# Is he I'll or not? Advice needed and very welcomed!



## snuffles (Jan 27, 2007)

We adopted a sibling group over a year ago.  We are always dealing with a large variety of behaviours, however we are currently struggling with one particular behaviour from our eldest child and are not sure how to proceed.  He woke up in the night about a week ago saying that his ear hurt.  He doesn't normally wake in the night and has had ear infections in the past so I gave him some Calpol and told him we would see the doctor in the morning.  He slept the rest of the night and in the morning I took him to the doctor.  Upon seeing the doctor, she said that he did have wax in his ears however the ear drums looked clear.  She said it was possible to have a viral infection in the ear that she could not see and to therefore continue to give him Calpol if needed.  He was absolutely fine, so I sent him to school, asking them to call me if he was at all upset/in pain etc.  he had a brilliant day at school, however once he got in the car, he again said his ear hurt.  I gave him Calpol and we went home.  Once home he started screaming at me for more medicine.  I therefore decided to call the doc again' who suggested I bring him in again.  Again, they looked in his ear and could see nothing, however decided to give him antibiotics just in case.  Every day (except for the weekend), he says his ear hurts.  He only says it once of twice and can be quit angry and then continues with his day.  He's sleeping through the night and does not appéar to be in any pain.  Today is his last day of medication and he's still saying his ear hurts.  We have spoken through with him lots about that it may not be his ear hurting but may b that he is upset o is finding things tough at school however he completely dismisses this an just says his ear hurts.  We hav also reassured him that we will still lov him and no be angry if he is saying someone that is no quite right, but he is adamant that his ears hurts.  My guts feeling is that his ear does not hurt at all, bu does anyon have any suggestions on no we can support him further?  I apologise in advance for th very long post!!


----------



## GERTIE179 (Apr 20, 2005)

Hi snuffles,

Others may have direct experience with their Los but your post resonated with my own childhood.

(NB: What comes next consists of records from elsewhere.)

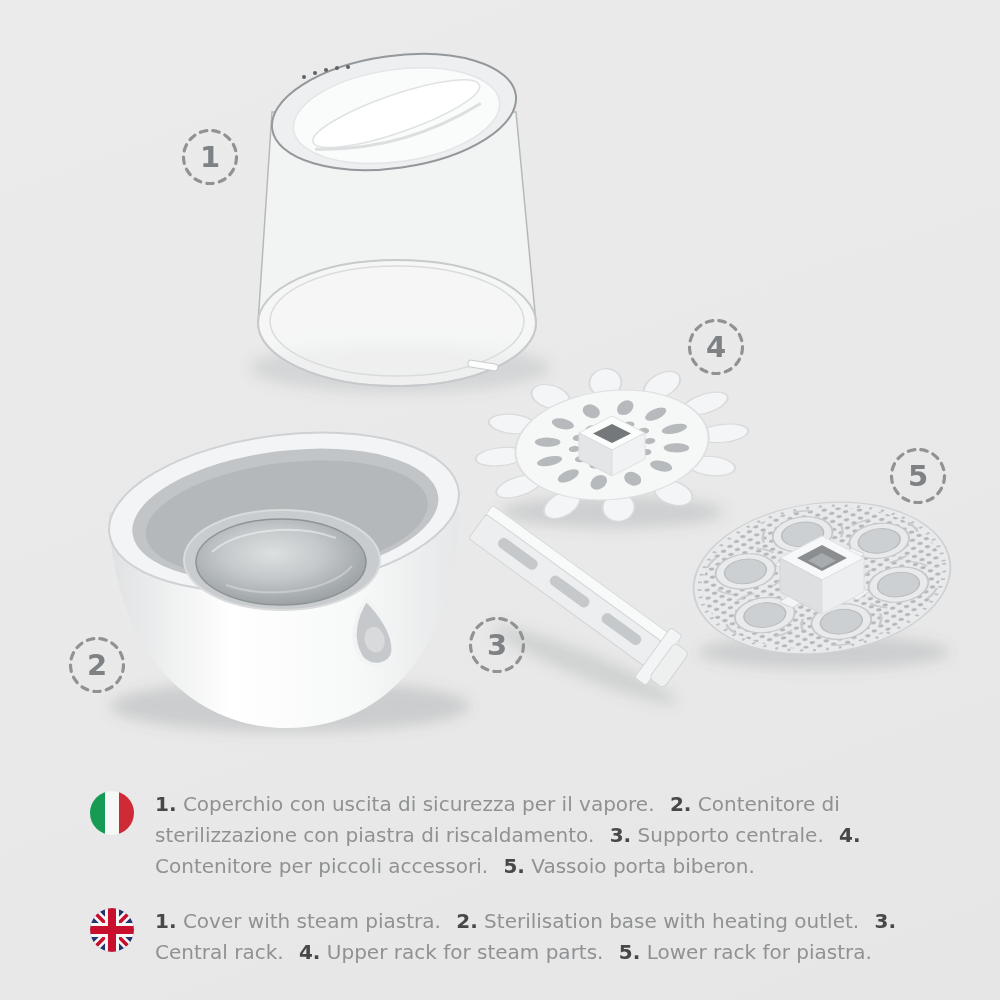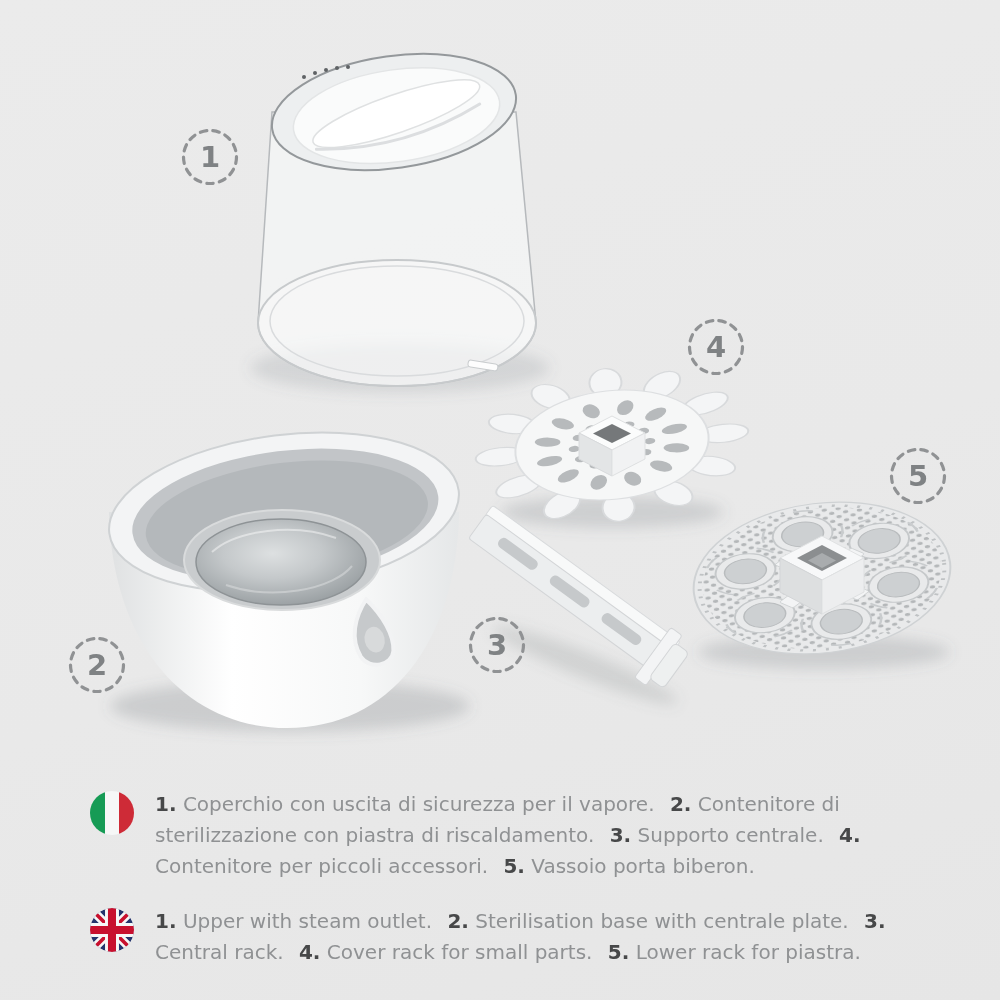"Upper with steam outlet." span { text: Upper with steam outlet -> Cover with steam piastra }
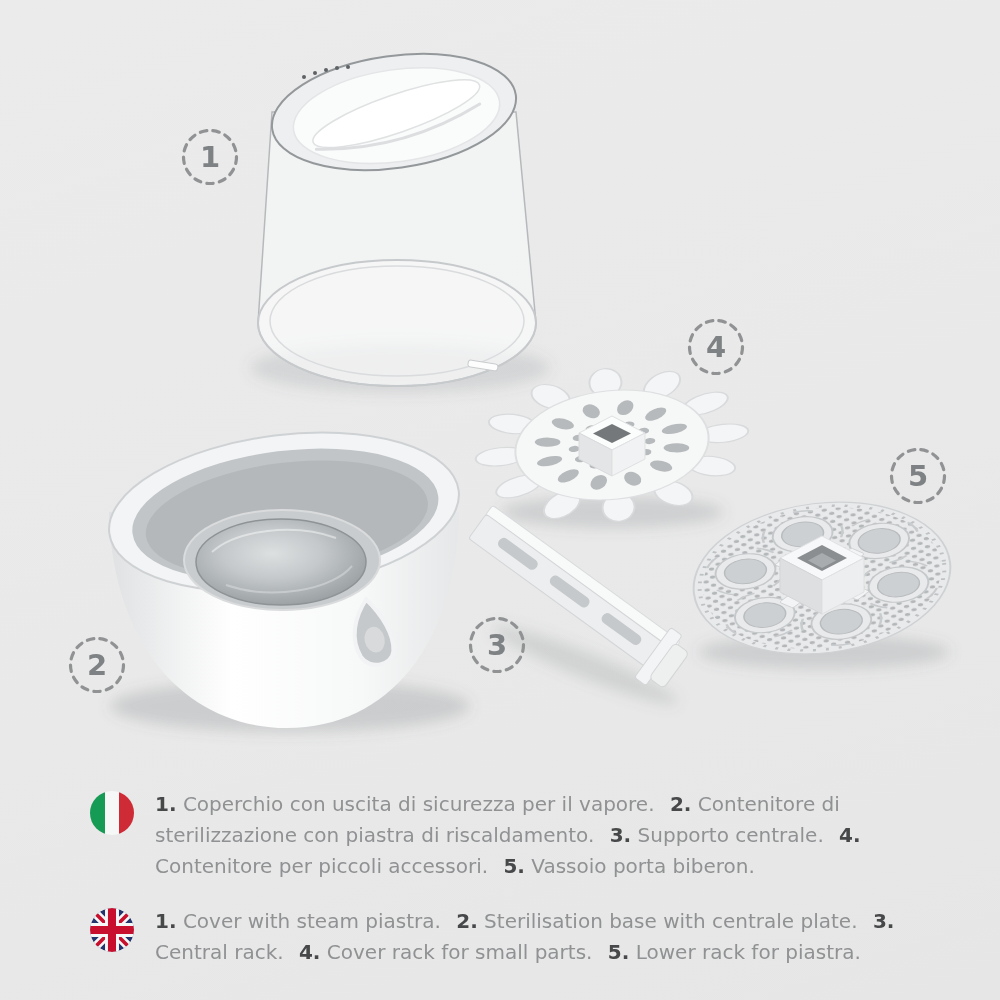"Sterilisation base with centrale plate." span { text: centrale plate -> heating outlet }
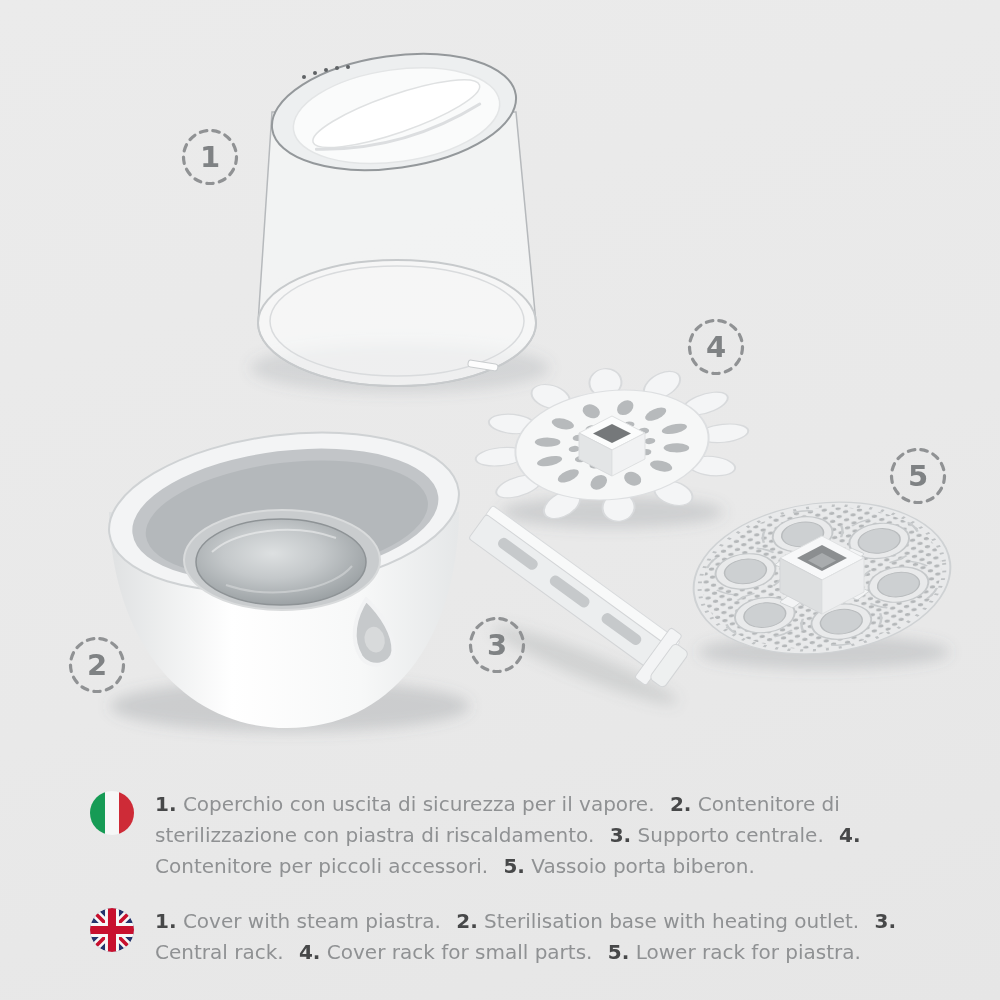"Cover rack for small parts." span { text: Cover rack for small -> Upper rack for steam }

I always (and still do) have upset stomach feelings like bad butterflies when I'm ill and my glands are swollen (I'm know scheduled to get my tonsils out) and it can make my ears sore but it's from my tonsils. Sore but not painful.

However when I was ages 6-9/10 I always complained of sore stomach so much that I got seen by a specialist as GP couldn't find anything wrong. This was actually because I was blued quite badly at school and couldn't speak up about it. Effectively my stomach pains were due to tension/worry. The pain was real but the cause wasn't physical.

Currently my LO who's much younger will ask for his dummy (after 6mths plus of not needing it unless sleeping) at the slightest bump/wobble etc. full hysterics like his leg is broken. He's going through change and upset do the way I see it is he feels it badly even if it's not really very sore. He's got a history to suggest he will struggle with regulation/pain for a while yet (or always).

For now I would play along to a point, give him the sympathy/snuggles he needs and see if it magically disappears (vitamin syrup is a good "medicine" if you're not needing the calpol). If it continues I would look further and don't discount PAS for psychologist input if this is a possibility too.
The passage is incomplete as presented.